### Exercise aim
Give back, exactly as written, the lines of the listing from the top through the line holding "tax: 595.96 -> 596.63", and nothing more. Exclude pictures.

** Provided information follows **

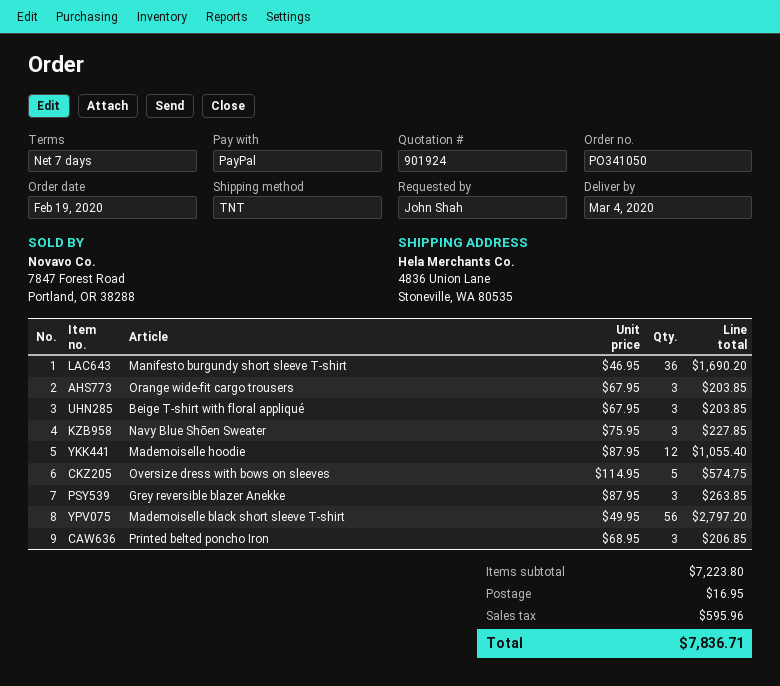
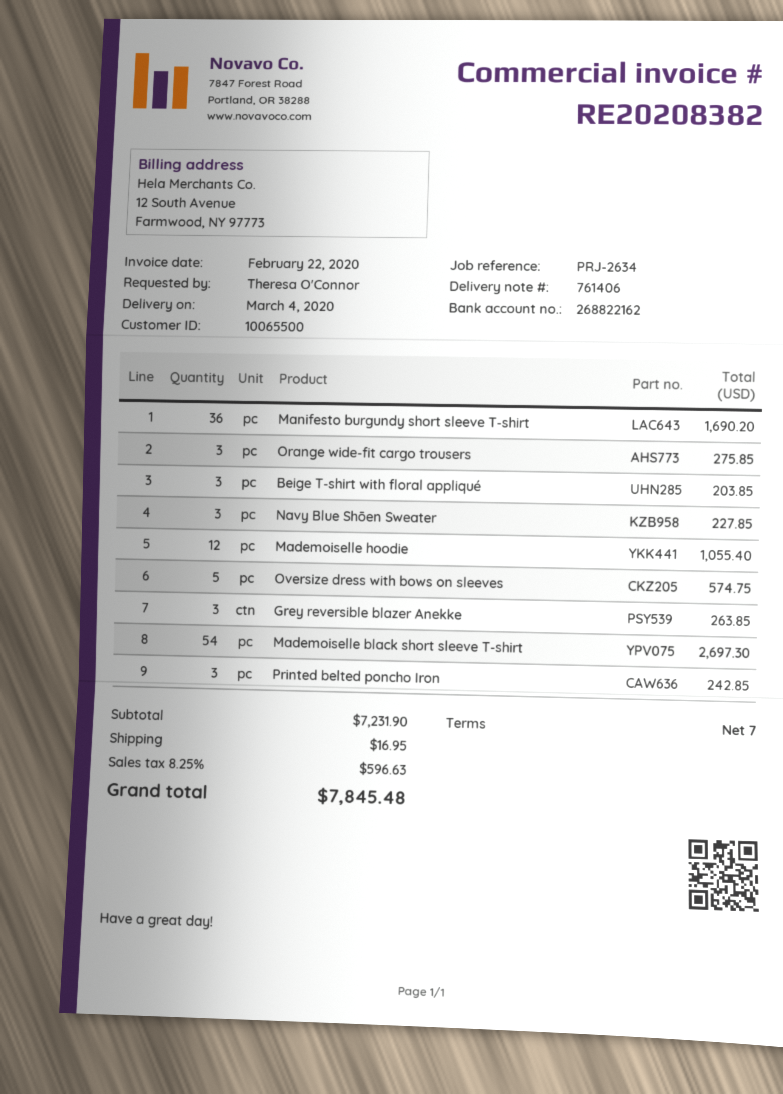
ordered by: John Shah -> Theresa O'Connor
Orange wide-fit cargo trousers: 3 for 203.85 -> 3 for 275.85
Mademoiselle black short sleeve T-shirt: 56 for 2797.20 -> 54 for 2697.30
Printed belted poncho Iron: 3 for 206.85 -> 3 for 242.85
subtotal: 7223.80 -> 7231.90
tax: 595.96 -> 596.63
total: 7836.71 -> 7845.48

** End of Provided information **

### Solution below
ordered by: John Shah -> Theresa O'Connor
Orange wide-fit cargo trousers: 3 for 203.85 -> 3 for 275.85
Mademoiselle black short sleeve T-shirt: 56 for 2797.20 -> 54 for 2697.30
Printed belted poncho Iron: 3 for 206.85 -> 3 for 242.85
subtotal: 7223.80 -> 7231.90
tax: 595.96 -> 596.63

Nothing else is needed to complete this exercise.